Existem coisas que nem mesmo a tecnologia pode substituir em um artista: a inspiração, o treinamento, o traço, a escolha das cores, o sentimento… Apesar disso, o mundo digital já fez muitos criativos trocarem o pincel e o lápis por mesas digitalizadoras.

A verdade é que uma boa ferramenta de trabalho pode ser uma grande aliada. Até mesmo os mais tradicionais saem beneficiados com o auxílio tecnológico no processo criativo.

Por isso, venha conhecer quais são as últimas tendências do mercado para as mesas e os fatores que você precisa considerar na hora de comprar a sua.

Como escolher suas mesas digitalizadoras

Comprar uma mesa digitalizadora quase sempre é um investimento caro — pelo menos no Brasil —, mas que vale a pena, desde que você escolha uma ferramenta que combine com a sua necessidade e que caiba no seu bolso.

Um dos principais fatores a ser observado é a sensitividade de pressão da mesa: quanto mais níveis de pressão ela tiver, melhor será o traço. A sensação de desenhar também será mais próxima à do papel tradicional.

Outro ponto a ser considerado são os acessórios e os botões de acesso rápido, que podem estar presentes na caneta ou na própria mesa. Configurados de forma correta, eles são grandes aliados na sua produtividade e podem poupar muito tempo.

É sempre bom olhar, também, o tamanho da mesa: dispositivos menores são mais portáteis e leves, mas podem interferir na qualidade de trabalhos mais profissionais.

As novas opções do mercado

Agora que você já sabe o que levar em conta no momento da compra, selecionamos as mesas digitalizadoras que estão fazendo mais sucesso no mercado atualmente, com inovação e tecnologia de ponta.

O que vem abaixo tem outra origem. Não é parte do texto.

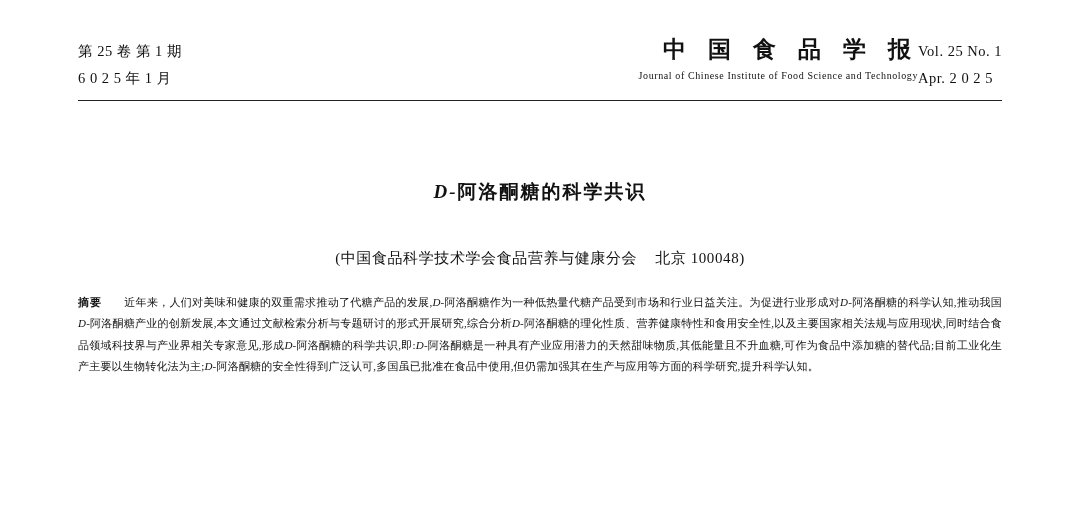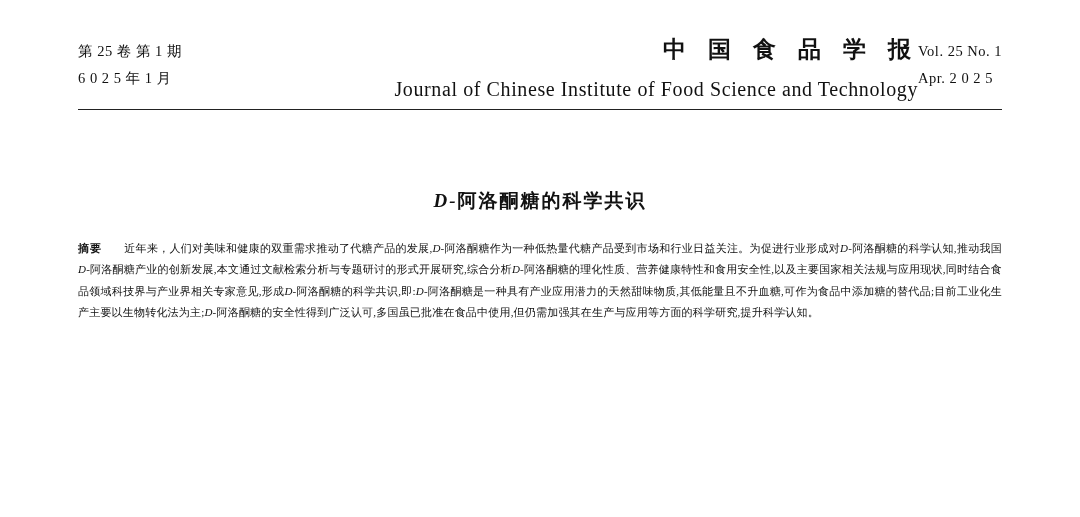--- a/index.html
+++ b/index.html
@@ -50,23 +50,23 @@
     margin-top: -4px;
   }
   .journal-cn {
     font-size: 23px;
     letter-spacing: 7px;
     font-family: "DejaVu Serif", "Liberation Serif", serif;
     font-weight: 600;
     line-height: 1.3;
   }
   .journal-en {
-    font-size: 20px;
+    font-size: 10px;
     letter-spacing: 0.6px;
-    margin-top: 14px;
+    margin-top: 6px;
     font-family: "Liberation Serif", "DejaVu Serif", serif;
   }
 
   .rule {
     margin-top: 8px;
     border: 0;
     border-top: 1.6px solid #222;
     width: 100%;
   }
 
@@ -135,16 +135,17 @@
     <div class="mast-right">
       <div>Vol. 25  No. 1</div>
       <div>Apr. 2 0 2 5</div>
     </div>
   </div>
 
   <hr class="rule">
 
   <h1 class="title"><span class="ital">D-</span><span>阿洛酮糖的科学共识</span></h1>
 
+  <div class="affiliation"><span>(中国食品科学技术学会食品营养与健康分会</span><span class="affil-gap"></span><span>北京  100048)</span></div>
 
   <div class="abstract"><span class="abstract-label">摘要</span><span class="abstract-gap"></span><span>近年来，人们对美味和健康的双重需求推动了代糖产品的发展,</span><span class="ital">D-</span><span>阿洛酮糖作为一种低热量代糖产品受到市场和行业日益关注。为促进行业形成对</span><span class="ital">D-</span><span>阿洛酮糖的科学认知,推动我国</span><span class="ital">D-</span><span>阿洛酮糖产业的创新发展,本文通过文献检索分析与专题研讨的形式开展研究,综合分析</span><span class="ital">D-</span><span>阿洛酮糖的理化性质、营养健康特性和食用安全性,以及主要国家相关法规与应用现状,同时结合食品领域科技界与产业界相关专家意见,形成</span><span class="ital">D-</span><span>阿洛酮糖的科学共识,即:</span><span class="ital">D-</span><span>阿洛酮糖是一种具有产业应用潜力的天然甜味物质,其低能量且不升血糖,可作为食品中添加糖的替代品;目前工业化生产主要以生物转化法为主;</span><span class="ital">D-</span><span>阿洛酮糖的安全性得到广泛认可,多国虽已批准在食品中使用,但仍需加强其在生产与应用等方面的科学研究,提升科学认知。</span></div>
 
 </div>
 
 </body></html>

Dê uma olhada:

Wacom Intuos Pro

A Wacom é a líder do segmento de mesas digitalizadoras há algum tempo. Com o lançamento de produtos como a Intuos Pro, a marca já mostrou que pretende continuar grande no mercado.

Essa mesa supre todas as necessidades de um profissional, assim como as de um amador que quer investir um pouco mais em equipamento. Ela tem incríveis 8.192 níveis de pressão, 8 botões customizáveis e suporte para Bluetooth. No Brasil, o modelo médio dela chega por cerca de 2,5 mil reais.

Huion 1060Plus Graphic Tablet

A Huion também não faz feio e tem o 1060Plus como um ótimo modelo de entrada para os que estão começando na arte digital.

Custando bem menos que as mesas da Wacom, ela tem um tamanho legal, 2.048 níveis de pressão e muitos, muitos botões customizáveis para facilitar o seu trabalho. Lá fora, você pode encontrar uma dessas mesas por cerca de 83 dólares.

Ugee M708

Se você está procurando um pacote completo, mas que não pese muito no orçamento, a Ugee M708 pode ser a melhor opção.

Mesmo com um preço menor que a maioria das concorrentes, esse modelo tem uma taxa de resposta e resolução bem alta, 2.048 níveis de pressão e alguns botões de acesso rápido para serem personalizados.

A compatibilidade nativa com uma série de softwares também é um diferencial. Na Amazon americana, você encontra o produto por cerca de 60 dólares.

Wacom MobileStudio Pro 16

Verdadeiros profissionais merecem um equipamento de ponta e, claro, mobilidade para explorarem sua criatividade: é isso que promete a MobileStudio Pro 16, modelo de luxo produzido pela Wacom.

Além de funcionar sem a necessidade de um computador, ele é um verdadeiro estúdio móvel, equipado com placa de vídeo NVIDIA, 8.192 níveis de pressão, conexão wireless e oito botões de acesso rápido. No Brasil, o preço oficial é bem salgado, chegando a 20 mil reais.